Abstract :
Muhammad Silmi NPM : 200710011 dengan judul skripsi ?AKIBAT HUKUM
PENDIRIAN PERSEROAN TERBATAS OLEH PERORANGAN
BERDASARKAN PERSPEKTIF TEORI BADAN HUKUM DI INDONESIA?.
Tujuan Penelitian ini adalah menganalisis pandangan tentang badan hukum dari
satu orang yang mendirikan Perseroan Terbatas. Kemudian, mengevaluasi
konsekuensi hukum dari didirikannya Perseroan Terbatas oleh satu orang. Jenis
penelitian yang di gunakan adalah penelitian normatif, hal ini dimaksudkan agar
peneliti sejauh mungkin dapat mengetahui apa yang menjadi alat ukur dalam
membahas penelitian ini, sehingga dapat mencari setitik kebenaran tujuan dalam
penelitian ini.
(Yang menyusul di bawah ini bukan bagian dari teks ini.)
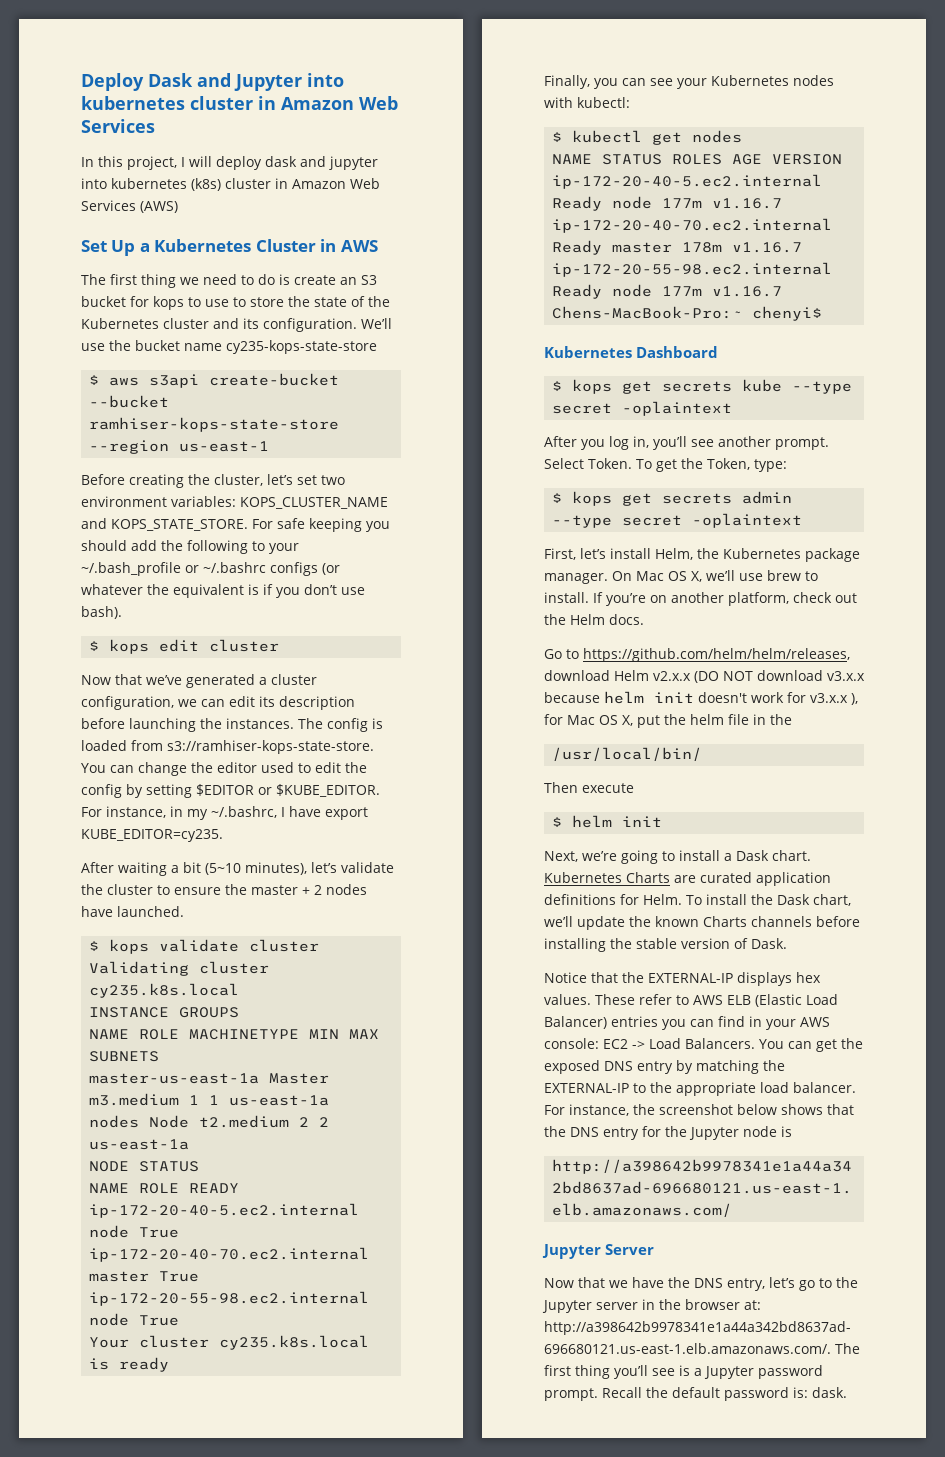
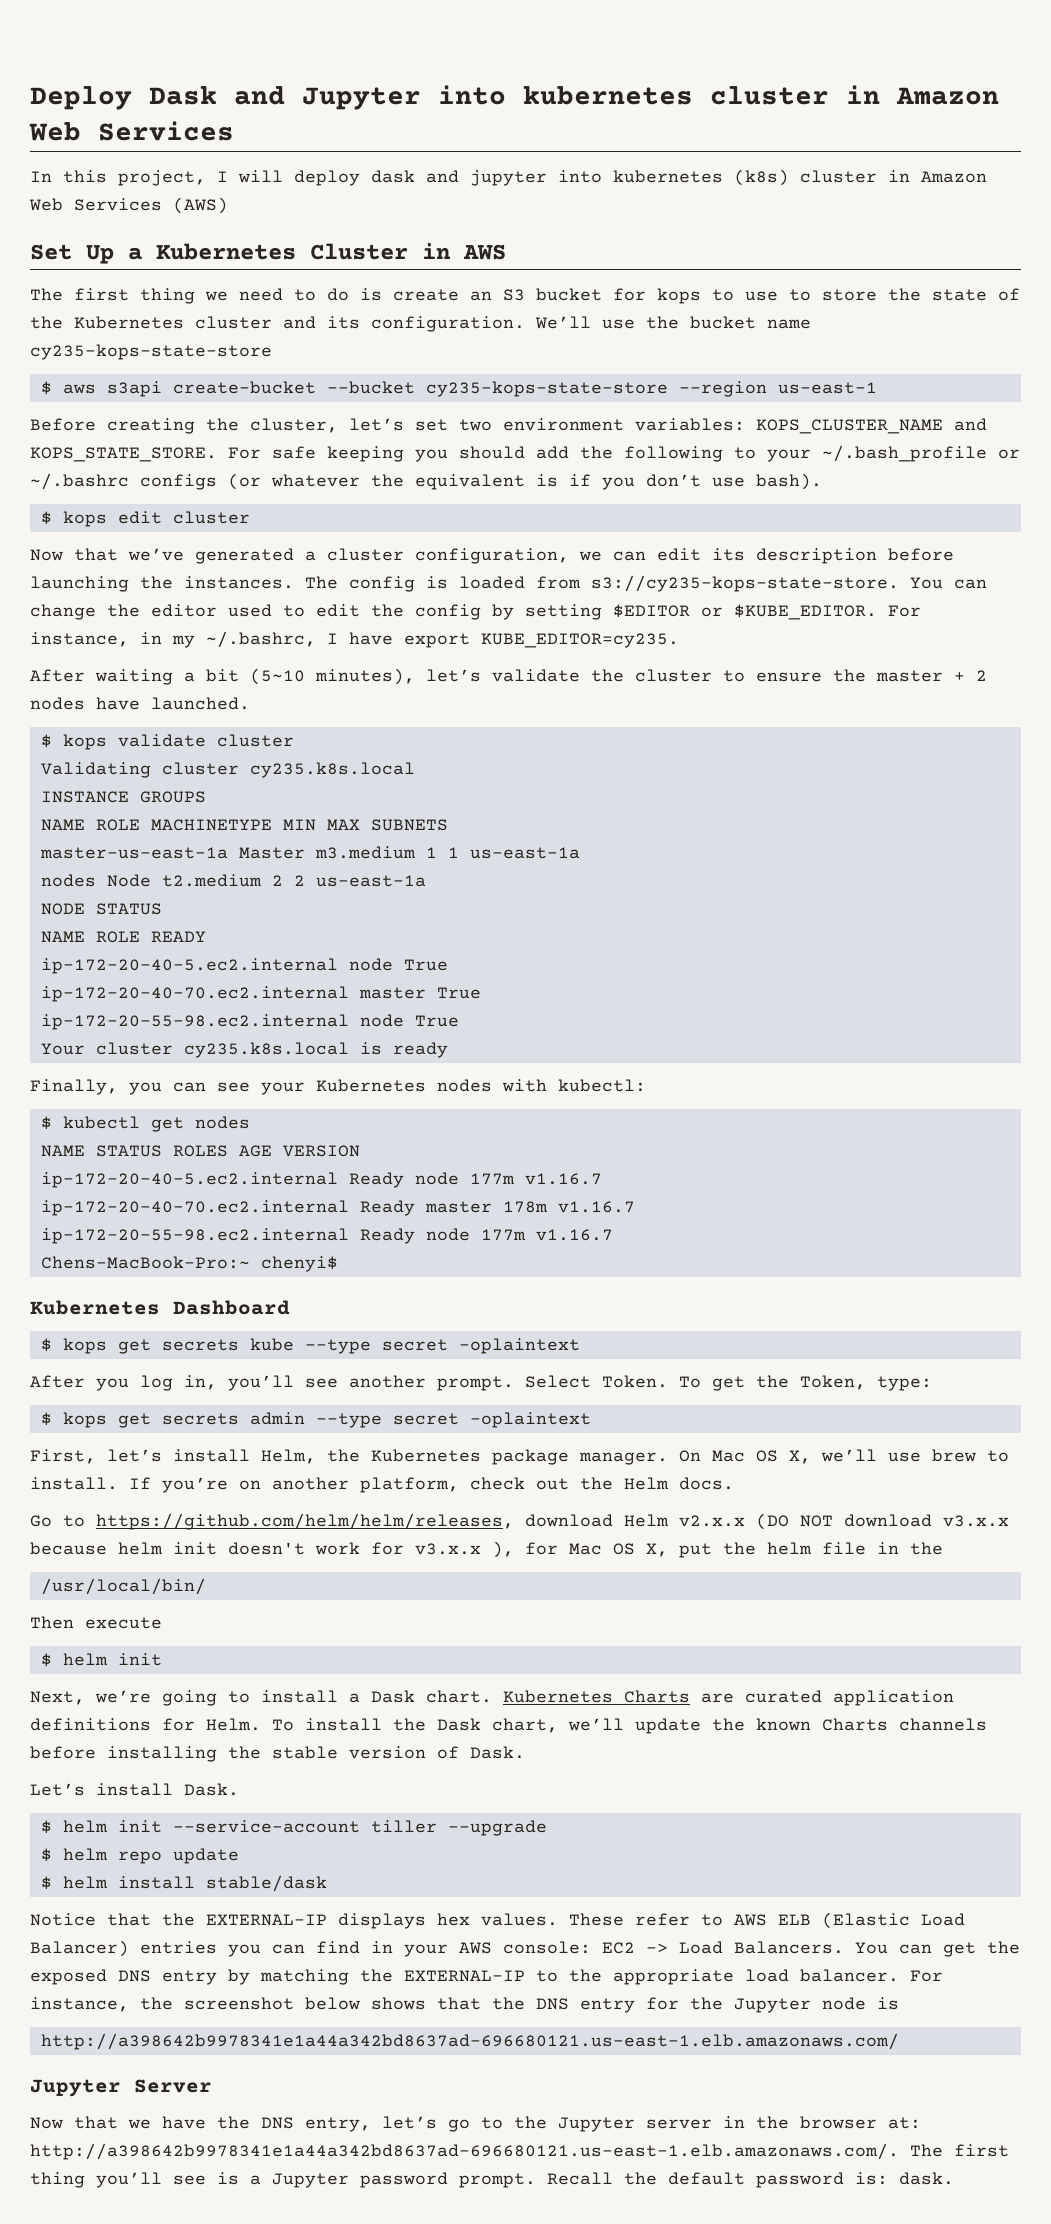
[89,417,340,432] ramhiser-kops-state-store -> [425,381,668,397] cy235-kops-state-store
[167,740,374,754] s3://ramhiser-kops-state-store. -> [591,575,899,592] s3://cy235-kops-state-store.
(787, 943) none -> [30,1783,239,1796] [40,1820,547,1836] [40,1848,239,1864] [40,1875,327,1892] // Let’s install Dask. // $ helm init --service-account tiller --upgrade // $ helm repo update // $ helm install stable/dask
Hasil Penelitian ini adalah bahwa pendirian perseroan terbatas
perspektif badan hukum di Indonesia yang dimiliki oleh satu orang dapat eksis
sesuai dengan hukum positif Indonesia yang berlaku, seperti yang terdapat dalam
isi Undang-Undang Cipta Kerja. bahwa jika ada tindakan hukum yang merugikan
perusahaan, maka tanggung jawab hukumnya akan ditanggung oleh mereka yang
melakukan tindakan tersebut, bukan hanya pendiri perusahaan yang juga menjabat
sebagai direktur. Jika kerugian tersebut disengaja, maka tanggung jawab pribadi
akan ditanggung, termasuk harta pribadi, jika perusahaan mengalami kebangkrutan.
Meskipun demikian, substansi pertanggungjawaban yang diatur dalam Undang-Undang PT dan Undang-Undang Cipta Kerja sama, hanya berbeda dalam jumlah
pendiri yang terlibat. Dan pembatasan tanggung jawab, piercing the corporate veil,
dan fiduciary duty. Prinsip tanggung jawab terbatas diterapkan ketika kerugian
bukan disebabkan oleh kesalahan direksi atau dewan komisaris, melainkan oleh
tindakan individu dalam direksi atau dewan komisaris. Jika prinsip tanggung jawab
terbatas tidak dapat diterapkan, maka prinsip piercing the corporate veil diterapkan.
Prinsip ini digunakan ketika prinsip fiduciary duty, yaitu kewajiban menjalankan
dan mengawasi perseroan dengan kepentingan terbaik perusahaan, telah dilanggar
dalam pengurusan dan pengawasan perseroan.